## DIRECTIONS
Beginning with the opening line, restate the following material exactly, up through the line that contains "Art. nr 1002951727: none".

## RECORDS SHOWN
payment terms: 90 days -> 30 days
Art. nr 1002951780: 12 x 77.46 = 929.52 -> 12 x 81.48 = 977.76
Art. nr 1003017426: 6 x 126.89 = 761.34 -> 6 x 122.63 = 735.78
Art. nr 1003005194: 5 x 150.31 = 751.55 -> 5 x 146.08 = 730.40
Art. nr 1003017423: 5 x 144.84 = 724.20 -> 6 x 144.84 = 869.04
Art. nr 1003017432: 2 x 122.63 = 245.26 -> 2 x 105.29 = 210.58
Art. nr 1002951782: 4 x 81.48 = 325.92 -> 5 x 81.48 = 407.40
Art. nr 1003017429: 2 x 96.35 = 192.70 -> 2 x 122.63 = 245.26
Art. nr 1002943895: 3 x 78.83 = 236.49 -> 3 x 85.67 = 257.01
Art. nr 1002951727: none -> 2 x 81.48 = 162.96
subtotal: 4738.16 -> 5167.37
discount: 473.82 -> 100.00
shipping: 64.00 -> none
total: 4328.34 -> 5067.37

## YOUR RESPONSE
payment terms: 90 days -> 30 days
Art. nr 1002951780: 12 x 77.46 = 929.52 -> 12 x 81.48 = 977.76
Art. nr 1003017426: 6 x 126.89 = 761.34 -> 6 x 122.63 = 735.78
Art. nr 1003005194: 5 x 150.31 = 751.55 -> 5 x 146.08 = 730.40
Art. nr 1003017423: 5 x 144.84 = 724.20 -> 6 x 144.84 = 869.04
Art. nr 1003017432: 2 x 122.63 = 245.26 -> 2 x 105.29 = 210.58
Art. nr 1002951782: 4 x 81.48 = 325.92 -> 5 x 81.48 = 407.40
Art. nr 1003017429: 2 x 96.35 = 192.70 -> 2 x 122.63 = 245.26
Art. nr 1002943895: 3 x 78.83 = 236.49 -> 3 x 85.67 = 257.01
Art. nr 1002951727: none -> 2 x 81.48 = 162.96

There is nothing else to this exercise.